Excerpted data:

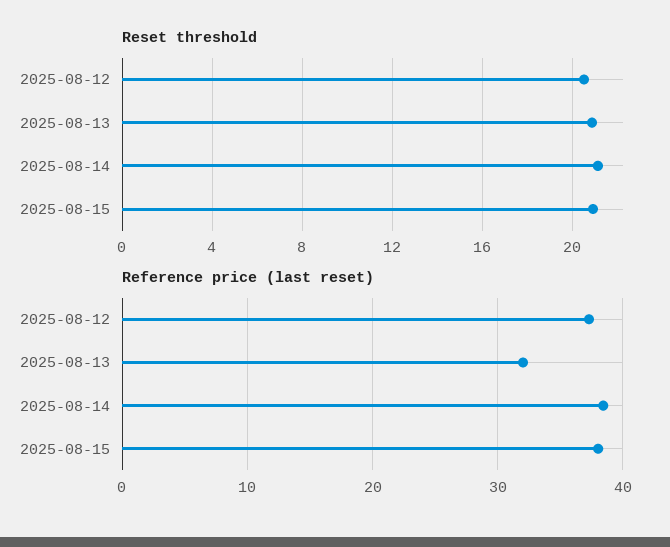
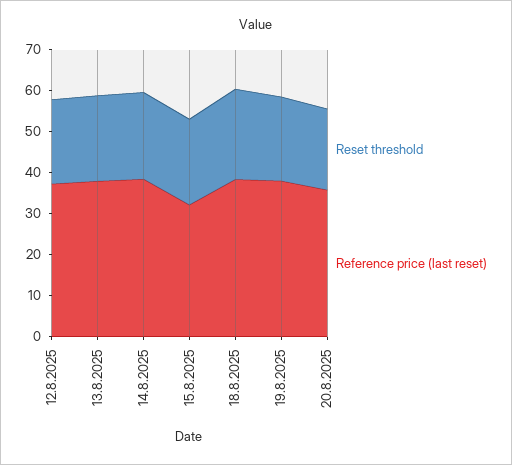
Reference price (last reset), 2025-08-13: 32 -> 38
Reference price (last reset), 2025-08-15: 38 -> 32
Reset threshold, 18.8.2025: none -> 22
Reference price (last reset), 18.8.2025: none -> 38
Reset threshold, 19.8.2025: none -> 20
Reference price (last reset), 19.8.2025: none -> 38
Reset threshold, 20.8.2025: none -> 20
Reference price (last reset), 20.8.2025: none -> 36

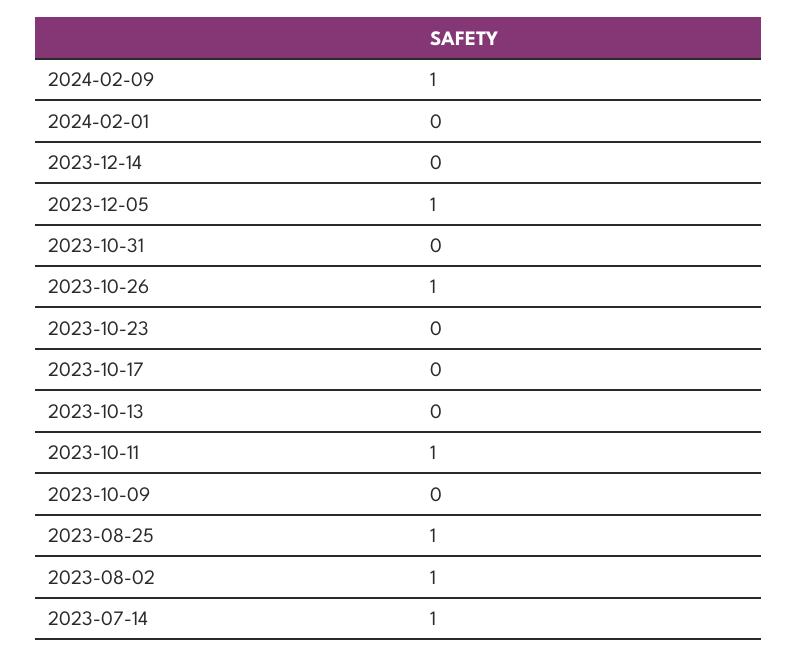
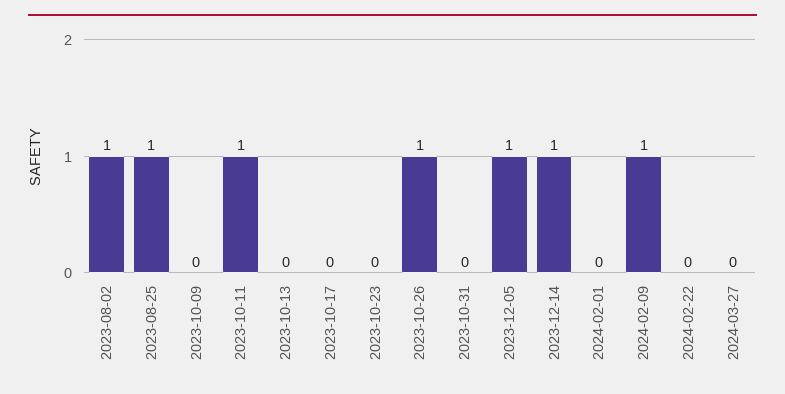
2023-12-14: 0 -> 1
2023-07-14: 1 -> none
2024-02-22: none -> 0
2024-03-27: none -> 0

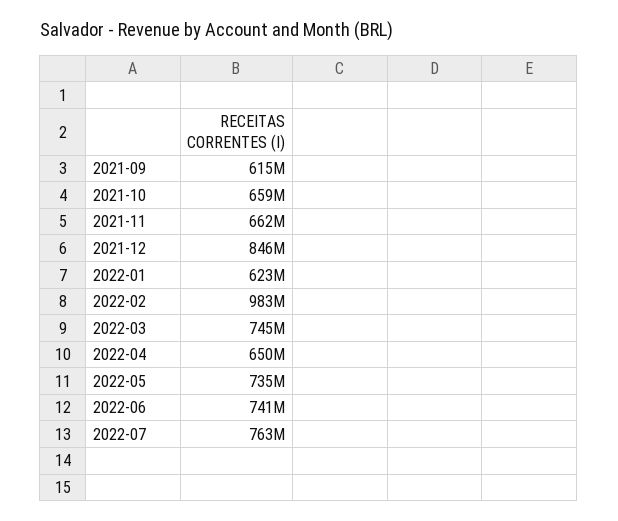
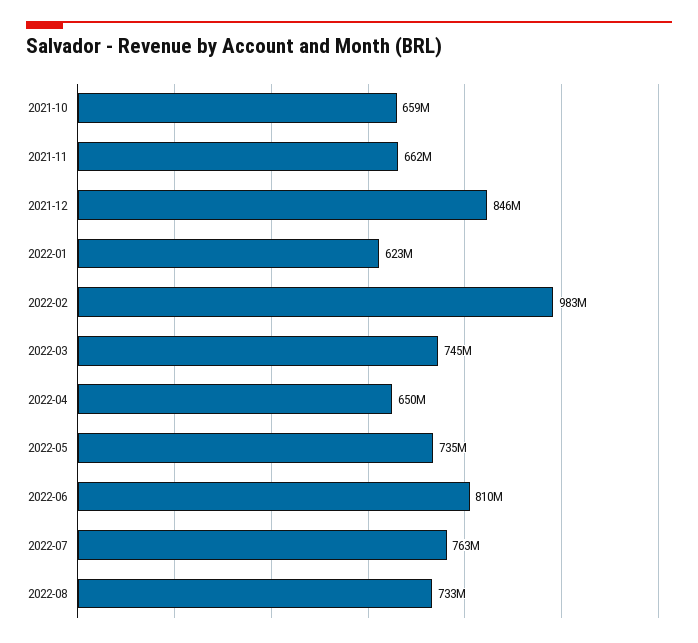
2021-09: 615000000 -> none
2022-06: 741000000 -> 810000000
2022-08: none -> 733000000

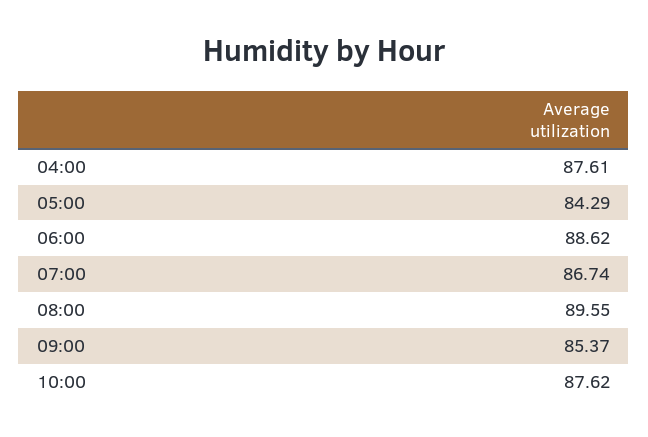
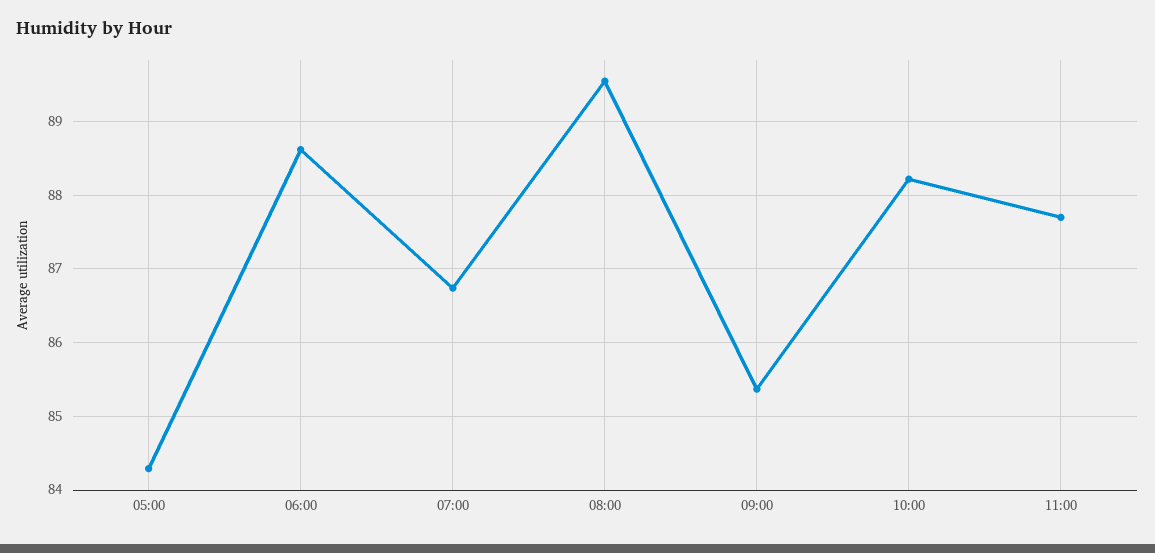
04:00: 87.61 -> none
10:00: 87.62 -> 88.2
11:00: none -> 87.7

Assigned task: Copy exactly the part of the material above that opens with the line containing "Reference price (last reset), 18.8.2025: none" and closes with the line containing "2023-07-14: 1 -> none", ends included. Drop the images.

Solved exercise:
Reference price (last reset), 18.8.2025: none -> 38
Reset threshold, 19.8.2025: none -> 20
Reference price (last reset), 19.8.2025: none -> 38
Reset threshold, 20.8.2025: none -> 20
Reference price (last reset), 20.8.2025: none -> 36

2023-12-14: 0 -> 1
2023-07-14: 1 -> none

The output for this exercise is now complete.